NATS Stale Connections: What They Mean and How to Fix Them

Severity
Warning
Category
Errors
Applies to
Server
Check ID
SERVER_012
Detection threshold
stale_connections counter increases between collection intervals

A stale connection is a NATS client that stopped responding to the server’s PING keepalive requests. The server sends periodic PINGs to every client; when a client fails to reply with a PONG within the configured interval (default: 2 minutes with up to 2 outstanding pings), the server considers the connection stale and closes it. Unlike slow consumer evictions, stale connections indicate that the client itself is unresponsive — not that it can’t keep up with message flow.

Why this matters

Stale connections are a signal that something is fundamentally wrong with the client process or the network path between client and server. The NATS ping/pong mechanism is deliberately lightweight — a client only needs to respond to a small control message, not process application data. If a client can’t even manage that, it’s either dead (process crash, OOM kill, frozen), unreachable (network partition, firewall timeout, NAT table expiration), or so overloaded that it can’t service its TCP socket at all.

The problem with stale connections is the delay between the client becoming unresponsive and the server detecting it. With default settings (ping_interval: 2m, ping_max: 2), a server won’t close a stale connection for up to 6 minutes. During that window, the server continues to buffer outbound messages for the dead client, consuming memory. If the client was a subscriber on high-throughput subjects, the buffered data can be substantial — potentially triggering slow consumer conditions on top of the stale connection.

In deployments where connection counts matter — approaching max_connections, or where per-account connection limits are enforced — stale connections waste slots. A server holding 500 stale connections from crashed pods is 500 connections unavailable for live clients. If the stale connection detection is slow and a deployment reschedules those pods, the new instances may be rejected for exceeding connection limits while their predecessors’ zombie connections are still sitting on the server.

Common causes

  • Client process crash or OOM kill. The client process terminates abruptly without closing its NATS connection. The TCP connection remains in an established state from the server’s perspective until the OS TCP keepalive or NATS ping timeout detects the failure. This is the most common cause in containerized environments where pods are killed without graceful shutdown.

  • Network partition or firewall dropping idle connections. A network device between client and server — firewall, NAT gateway, load balancer — drops the connection’s state without sending a TCP RST. The server sends PING but the client never receives it (or the PONG never makes it back). Cloud provider NAT gateways commonly expire idle TCP connections after 5-10 minutes, silently severing connections that haven’t exchanged data. Check firewall idle-timeout settings and ensure they exceed the NATS ping interval.

  • Client event loop blocked and unable to process PINGs. The client process is alive but frozen — deadlocked, stuck in a long GC pause, or blocked on a system call that never returns. The process can’t respond to pings because no code is executing.
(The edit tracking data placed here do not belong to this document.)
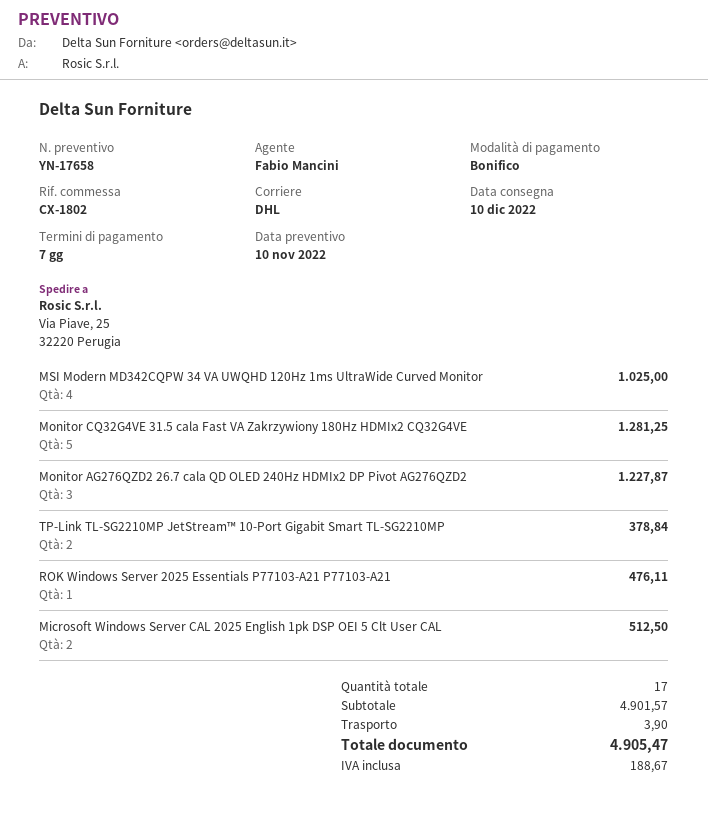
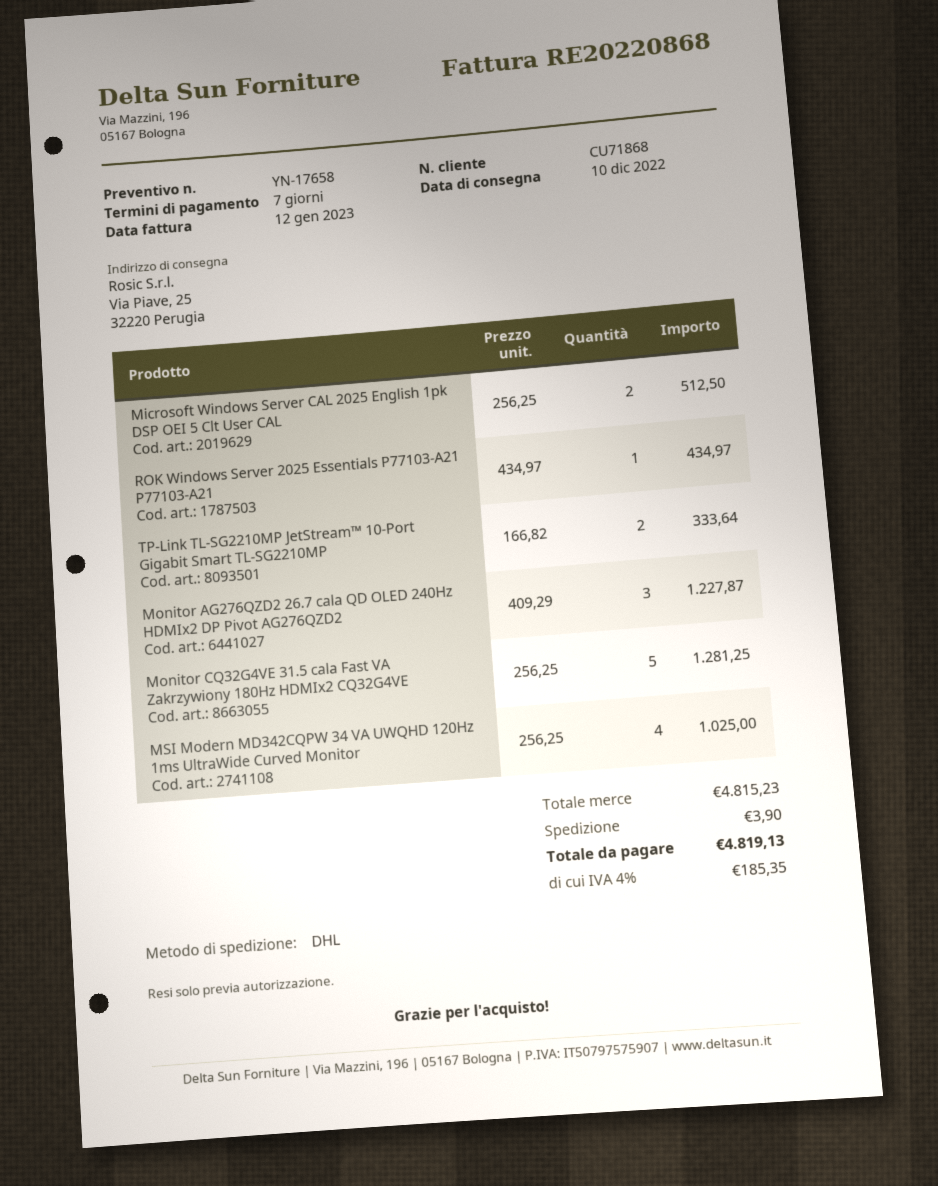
TP-Link TL-SG2210MP JetStream™ 10-Port Gigabit Smart TL-SG2210MP: 2 for 378.84 -> 2 for 333.64
ROK Windows Server 2025 Essentials P77103-A21 P77103-A21: 1 for 476.11 -> 1 for 434.97
subtotal: 4901.57 -> 4815.23
tax: 188.67 -> 185.35
total: 4905.47 -> 4819.13

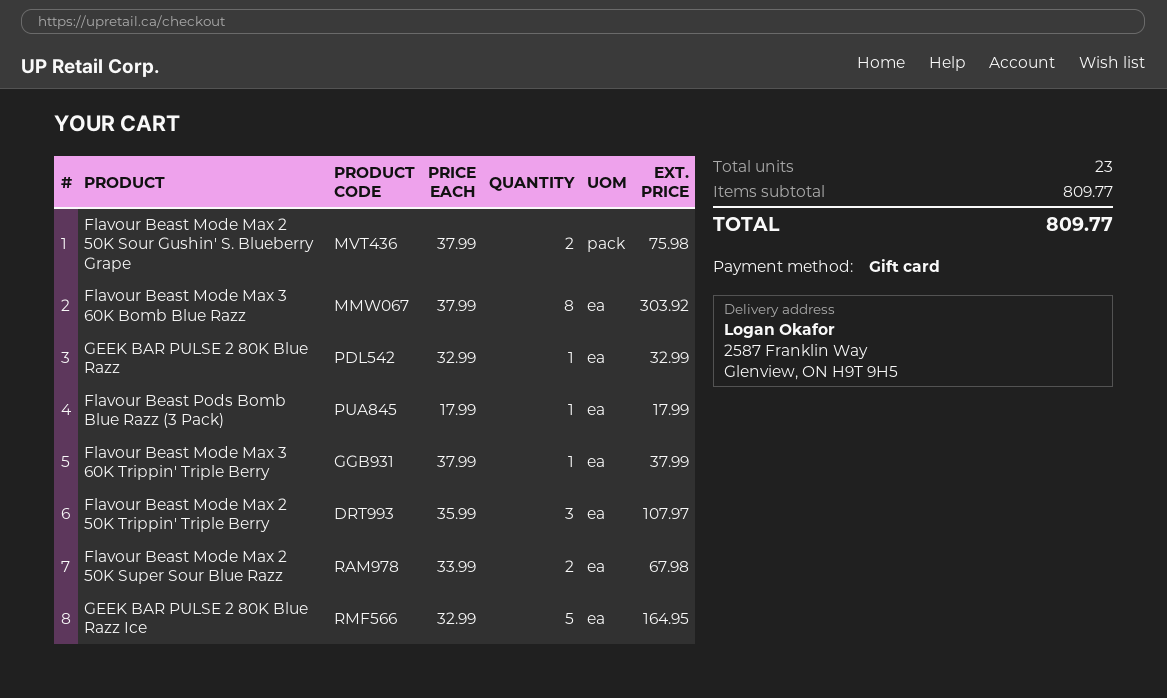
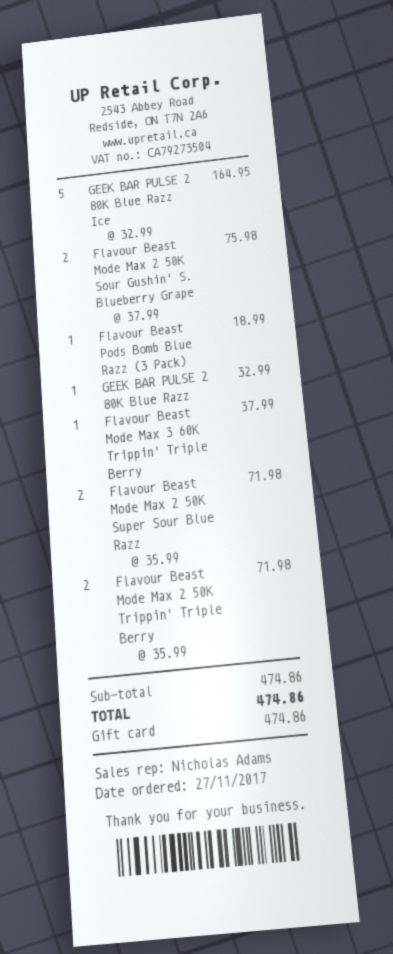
Flavour Beast Mode Max 3 60K Bomb Blue Razz: 8 x 37.99 = 303.92 -> none
Flavour Beast Pods Bomb Blue Razz (3 Pack): 1 x 17.99 = 17.99 -> 1 x 18.99 = 18.99
Flavour Beast Mode Max 2 50K Trippin' Triple Berry: 3 x 35.99 = 107.97 -> 2 x 35.99 = 71.98
Flavour Beast Mode Max 2 50K Super Sour Blue Razz: 2 x 33.99 = 67.98 -> 2 x 35.99 = 71.98
subtotal: 809.77 -> 474.86
total: 809.77 -> 474.86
This is common with JVM applications experiencing full GC pauses or Go applications blocked on a mutex.

  • Load balancer or proxy in the path. TCP proxies and load balancers may absorb or delay NATS protocol messages, including pings and pongs. Some proxies terminate idle connections without notifying both sides. If the load balancer sits between client and server, the server pings the proxy, and the proxy may not forward the ping to the actual client.

  • Client library misconfiguration. Some NATS client libraries allow disabling the ping/pong mechanism or setting excessively long intervals. If the client’s ping interval is much longer than the server’s, the server may consider the client stale before the client has a chance to send its own ping.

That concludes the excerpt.